Of course! Rupert Murdoch, a
septugenarian (somebody from 70 to 79 years old) billionaire originally from Australia, is only concerned about his vast fortune! Ha ha.

This is not to say it's all bad: my favourite show, The Simpsons, is on Fox, as is Family Guy. My mother likes House.

I've seen some attacks on the 9/11 widows by notorious right wing "Queen of Invective" Ann Coulter.

Matt Fisher said...

Didn't add this, but the right wing WSJ guys, with all their money, probably like to drive. I've taken the VIA train to Montreal, Toronto, and last year, Quebec City (it was the 400th anniversary last year there), and I'm what would be considered middle class.

Not to mention that Murdoch's supposedly "fair and balanced" Fox News is the home of right wing jerks like the dumba** Bill O'Reilly, Sean Hannity (now without fake liberal Alan Colmes), and now the always reprehensible hack Glenn Beck.

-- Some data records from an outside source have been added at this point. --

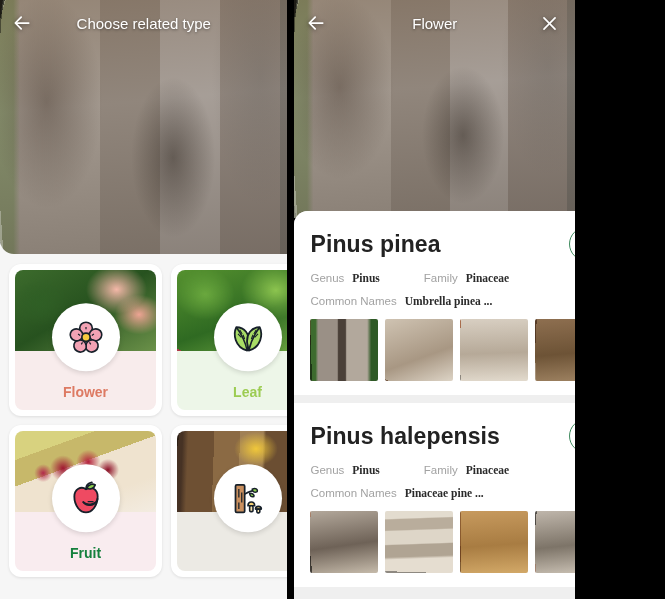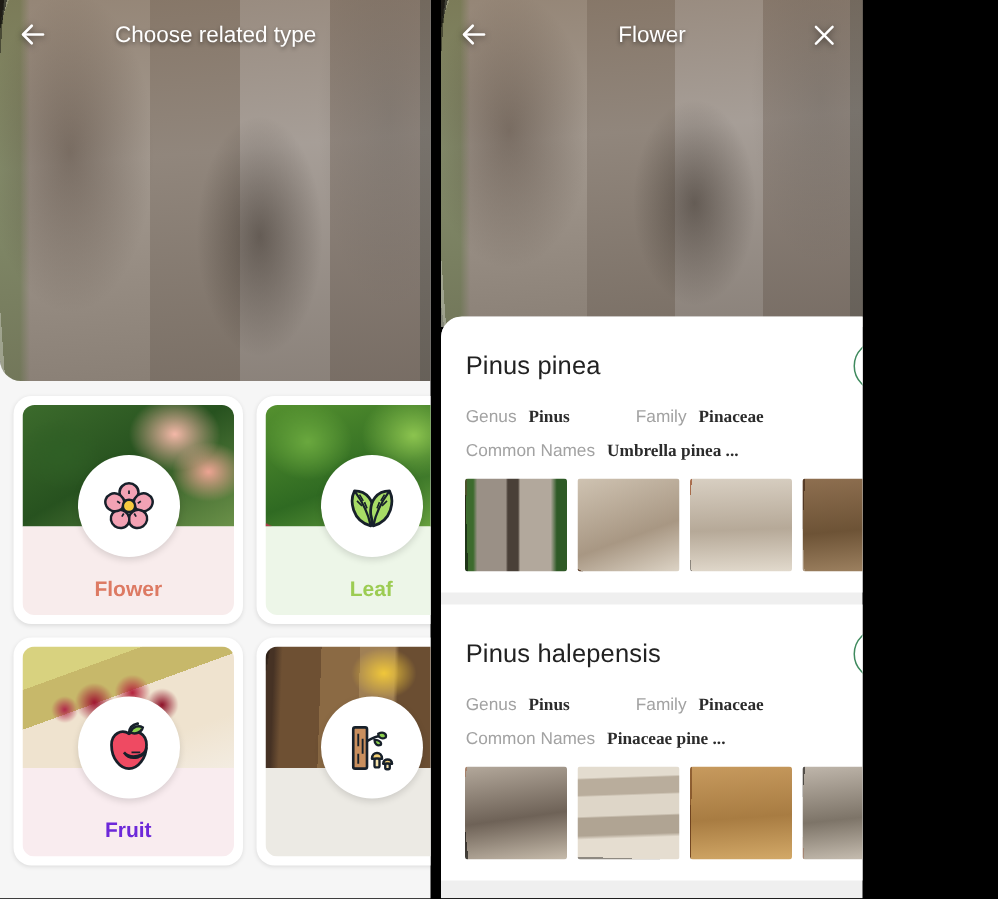--- a/index.html
+++ b/index.html
@@ -129,21 +129,21 @@
   .results-sheet {
     position: absolute; left: 0; top: 211px; width: 325px; bottom: 0;
     background: #efefef;
     border-top-left-radius: 14px; border-top-right-radius: 14px;
     overflow: hidden;
   }
   .result-card {
     background: #fff; padding: 16px 16px 14px 16px; margin-bottom: 8px;
   }
   .result-head { display: flex; align-items: center; justify-content: space-between; }
-  .result-title { font-size: 17px; color: #222; font-weight: 400; letter-spacing: .1px; text-align: center; }
+  .result-title { font-size: 23px; color: #222; font-weight: 700; letter-spacing: .1px; text-align: center; }
   .save-btn {
     width: 34px; height: 34px; border-radius: 50%;
     border: 1.4px solid #3f8a5e; display: flex; align-items: center; justify-content: center;
     cursor: pointer; flex: 0 0 34px; background: #fff;
   }
   .meta-row { display: flex; align-items: center; margin-top: 11px; font-size: 11.5px; }
   .meta-key { color: #a2a2a2; text-align: center; }
   .meta-val { color: #2b2b2b; font-weight: bold; margin-left: 8px; font-family: Liberation Serif, serif; }
   .meta-key.second { margin-left: 44px; }
   .thumb-row { display: flex; gap: 7px; margin-top: 12px; }
@@ -247,21 +247,21 @@
           <div class="type-card-tint tint-fruit"></div>
           <div class="type-badge">
             <svg width="40" height="40" viewBox="0 0 48 48">
               <path d="M24 13 C18 9 10 13 10 22 C10 33 17 41 24 41 C31 41 38 33 38 22 C38 13 30 9 24 13 Z" fill="#ef4a62" stroke="#17202a" stroke-width="2.2"></path>
               <path d="M24 13 C24 9 26 6 31 5" fill="none" stroke="#17202a" stroke-width="2.2" stroke-linecap="round"></path>
               <path d="M25 12 C27 7 32 6 35 8 C34 12 29 14 25 12 Z" fill="#8ccf4e" stroke="#17202a" stroke-width="2"></path>
               <path d="M20 28 a10 10 0 0 0 18 -4 a10 8 0 0 1 -18 4 Z" fill="#f7d95e" stroke="#17202a" stroke-width="2.1"></path>
               <path d="M26 28 h7 M27 32 h5" stroke="#17202a" stroke-width="1.4"></path>
             </svg>
           </div>
-          <div class="type-label" style="color:#6d28d9">Fruit</div>
+          <div class="type-label" style="color:#15803d">Fruit</div>
         </div>
       </div>
 
       <div class="type-card">
         <div class="type-card-inner">
           <div class="type-card-photo ph-bark"></div>
           <div class="type-card-tint tint-bark"></div>
           <div class="type-badge">
             <svg width="40" height="40" viewBox="0 0 48 48">
               <rect x="9" y="8" width="11" height="33" rx="1.5" fill="#c98f5e" stroke="#17202a" stroke-width="2.1"></rect>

Cut the crap about profits of non-automobile forms. I agree with jon here, not with the f**king WSJ editorial page guys.

Anonymous said...

I do hope Murdoch doesn't kill the quality reporting in the pages of the WSJ- if he does, he will lose what he paid so much for- a paper with a strong reputation.

nikko pigman said...

I have to agree with Robert. While the articles themselves in the WSJ are very well written and informative, when you flip it over to the opinion page, it's like you just entered a whole different universe. Pure conservative propaganda.

njh said...

I thought recycling was good.

Andy said...

I read this article and spent a good five minutes in a rage over its stupidity. I think that the current economic situation has solidly proven that evaluating everything with only an eye towards profitability just does not work, but it seems that some will never learn.

Tim said...

I go around and around with my conservative buddy at work on this. He thinks there should be a road to his house (obviously), because it already exists. But he doesn't want to fund anyone else's road (or transit, or rail). At some point the Democrats just need to point out that the Republicans aren't so much interested in shrinking the size of government or being more efficient. They're just interested in being selfish.

Anonymous said...

The WSJ editorial page has been lying outright for years.

The lies are a little more subtle this time than their usual outright falsification of numbers (very very common) or faked quotes (fairly common).

Transit projects usually have positive returns on investment. Those returns just go to people other than the organization which paid for the project. They go to local business and citizens. Honestly, much of the money comes right back to the local government in tax revenue, but that increased economic development revenue isn't broken out separately so nobody notices.

In contrast, for instance, extractive-energy operations, like coal mining and burning, have enormous negative returns on investment -- they actively destroy value. The trick is that they palm off the destruction of value on someone *else*'s value. If they were charged the true cost of their pollution, they'd lose all the money they ever "made", and trillions more. Essentially, they're thieves.